Estábamos muy a retaguardia de las líneas rusas, cuando el Viejo se detuvo, de repente, ante una hondonada.

– Hay alguien ahí abajo -cuchicheó.

Hermanito y el legionario avanzaron silenciosamente por entre los arbustos, para examinar el terreno desde más cerca.

– ¡Venid! -llamó el legionario-. Son conocidos.

Descendimos a la hondonada.

– ¿Conocidos? -preguntó el Viejo, mirando los cinco cadáveres.

– Ejecutados -afirmó Porta-. Un disparo de «Nagan» en la nuca.

Hermanito preguntó:

– ¿Qué hay escrito en esos papeles que llevan colgados del pecho?
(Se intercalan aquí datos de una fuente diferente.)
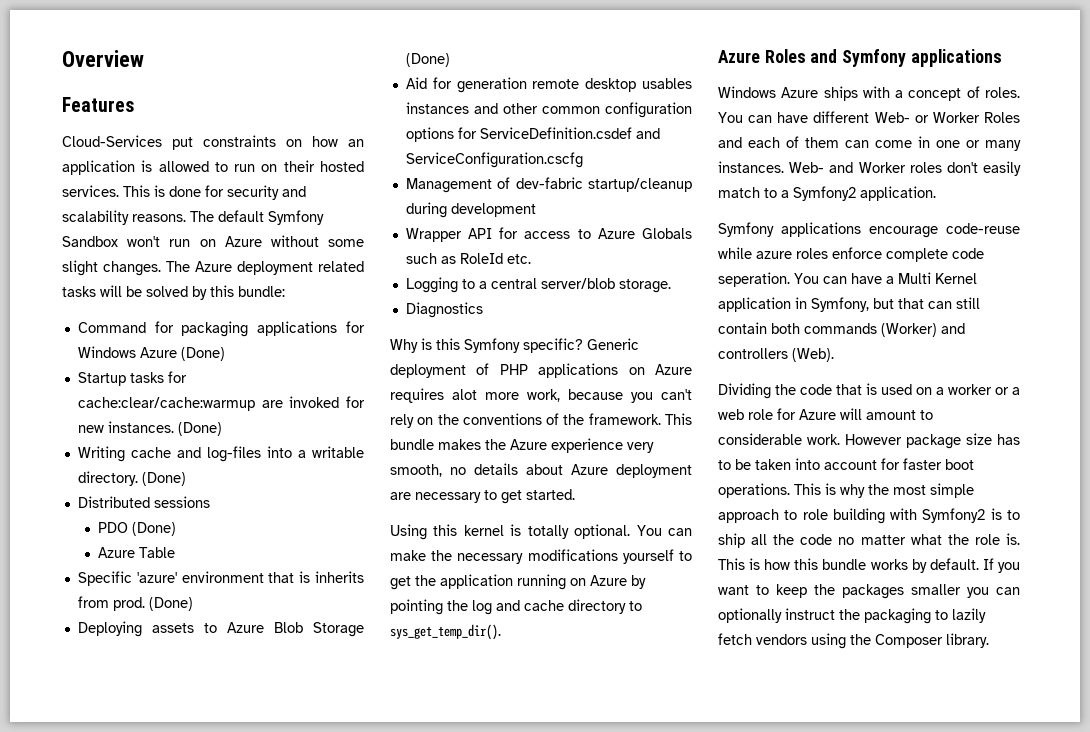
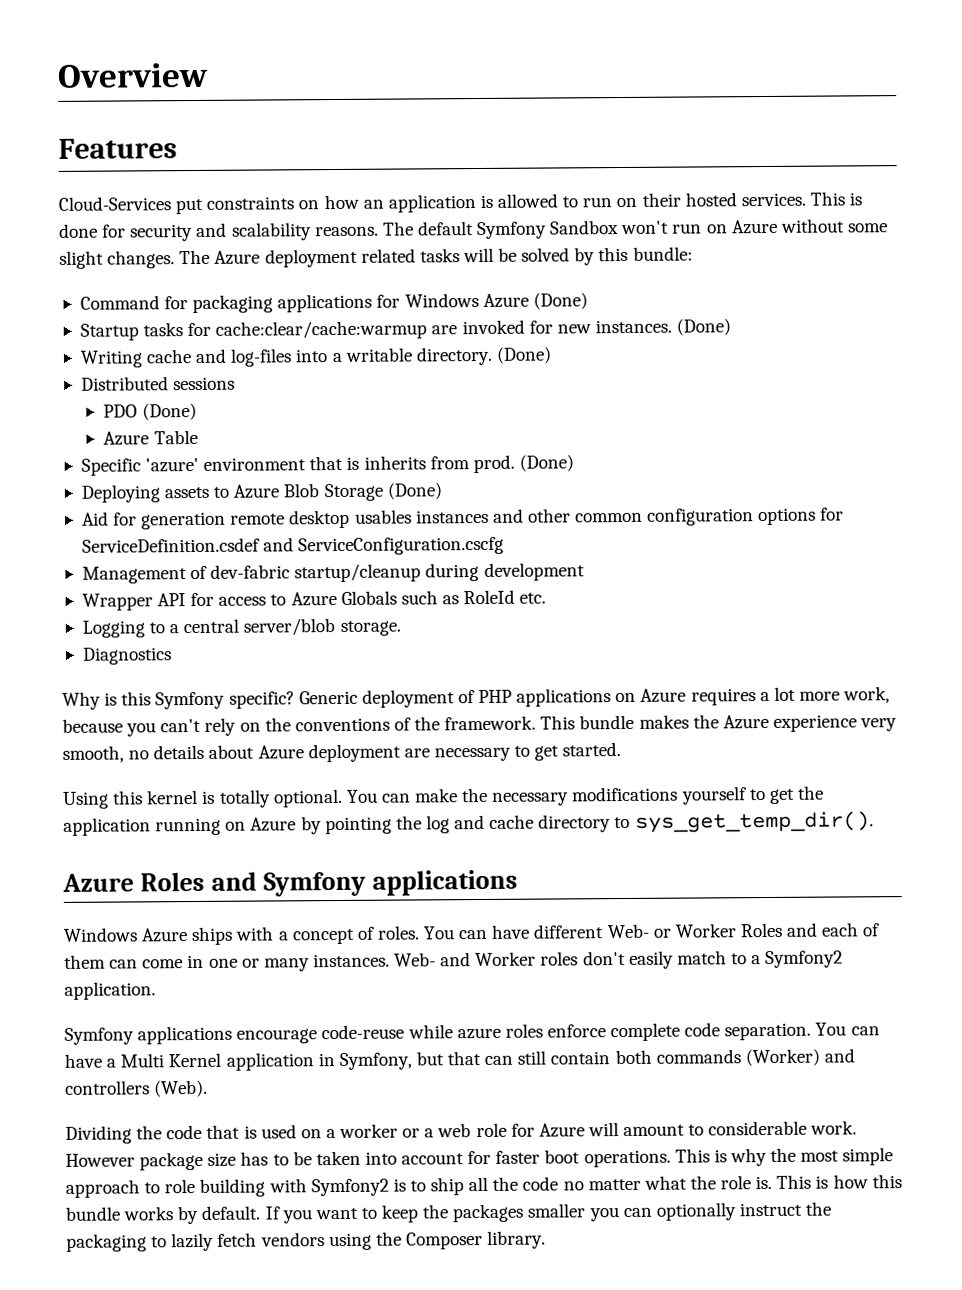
- Generic deployment of PHP applications on Azure requires alot more work, because you can't rely on the conventions of the framework.
+ Generic deployment of PHP applications on Azure requires a lot more work, because you can't rely on the conventions of the framework.
- Symfony applications encourage code-reuse while azure roles enforce complete code seperation.
+ Symfony applications encourage code-reuse while azure roles enforce complete code separation.

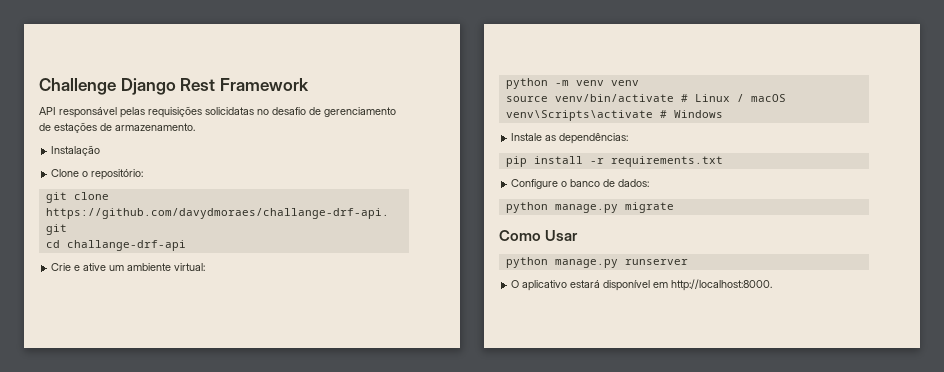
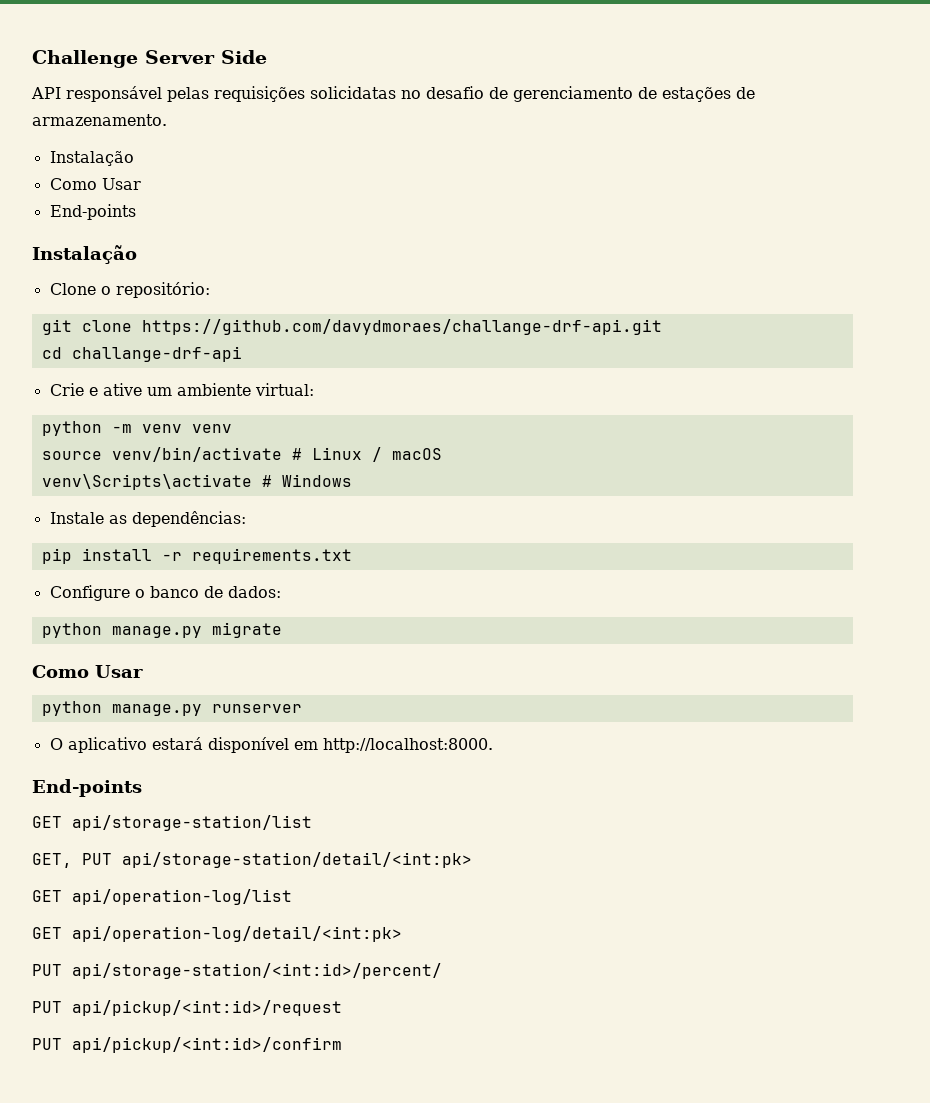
- Challenge Django Rest Framework
+ Challenge Server Side
  API responsável pelas requisições solicidatas no desafio de gerenciamento de estações de armazenamento.
+ Instalação
+ Como Usar
+ End-points
  O aplicativo estará disponível em http://localhost:8000.
+ End-points
+ GET api/storage-station/list
+ GET, PUT api/storage-station/detail/<int:pk>
+ GET api/operation-log/list
+ GET api/operation-log/detail/<int:pk>
+ PUT api/storage-station/<int:id>/percent/
+ PUT api/pickup/<int:id>/request
+ PUT api/pickup/<int:id>/confirm

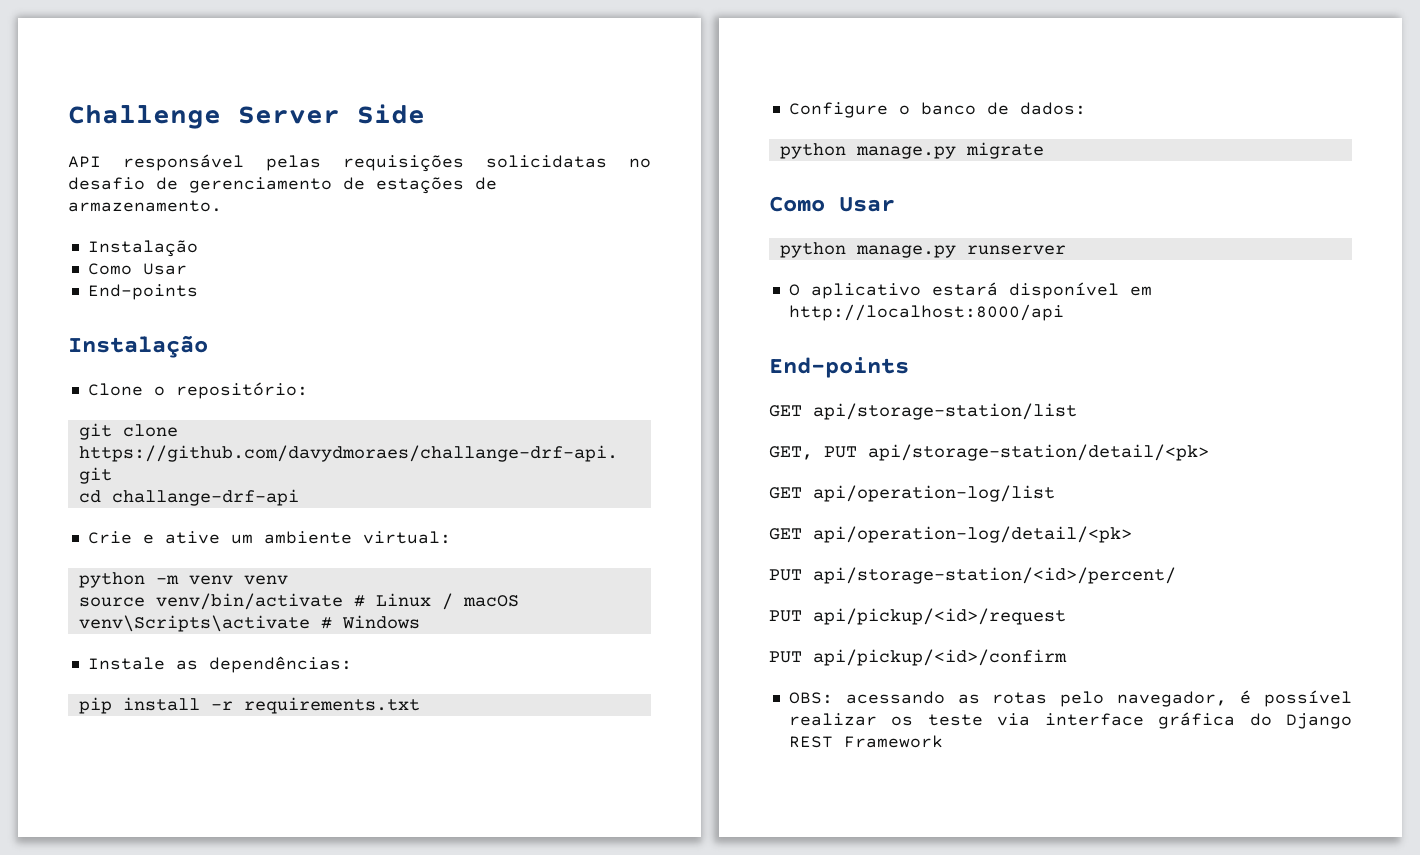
- O aplicativo estará disponível em http://localhost:8000.
+ O aplicativo estará disponível em http://localhost:8000/api
- GET, PUT api/storage-station/detail/<int:pk>
+ GET, PUT api/storage-station/detail/<pk>
- GET api/operation-log/detail/<int:pk>
- PUT api/storage-station/<int:id>/percent/
- PUT api/pickup/<int:id>/request
- PUT api/pickup/<int:id>/confirm
+ GET api/operation-log/detail/<pk>
+ PUT api/storage-station/<id>/percent/
+ PUT api/pickup/<id>/request
+ PUT api/pickup/<id>/confirm
+ OBS: acessando as rotas pelo navegador, é possível realizar os teste via interface gráfica do Django REST Framework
Porta recogió uno de los mensajes y tradujo el texto ruso:

– «Traidores al pueblo.»

– ¡Cuánto trabajo perdido! -murmuró Barcelona, pegando una patada a uno de los cadáveres.

Habíamos reconocido a nuestros ex prisioneros. La comedia no había tenido éxito.

– Quisiera saber lo que ha ocurrido -reflexionó el Viejo-. ¿Dónde debe de estar el teniente?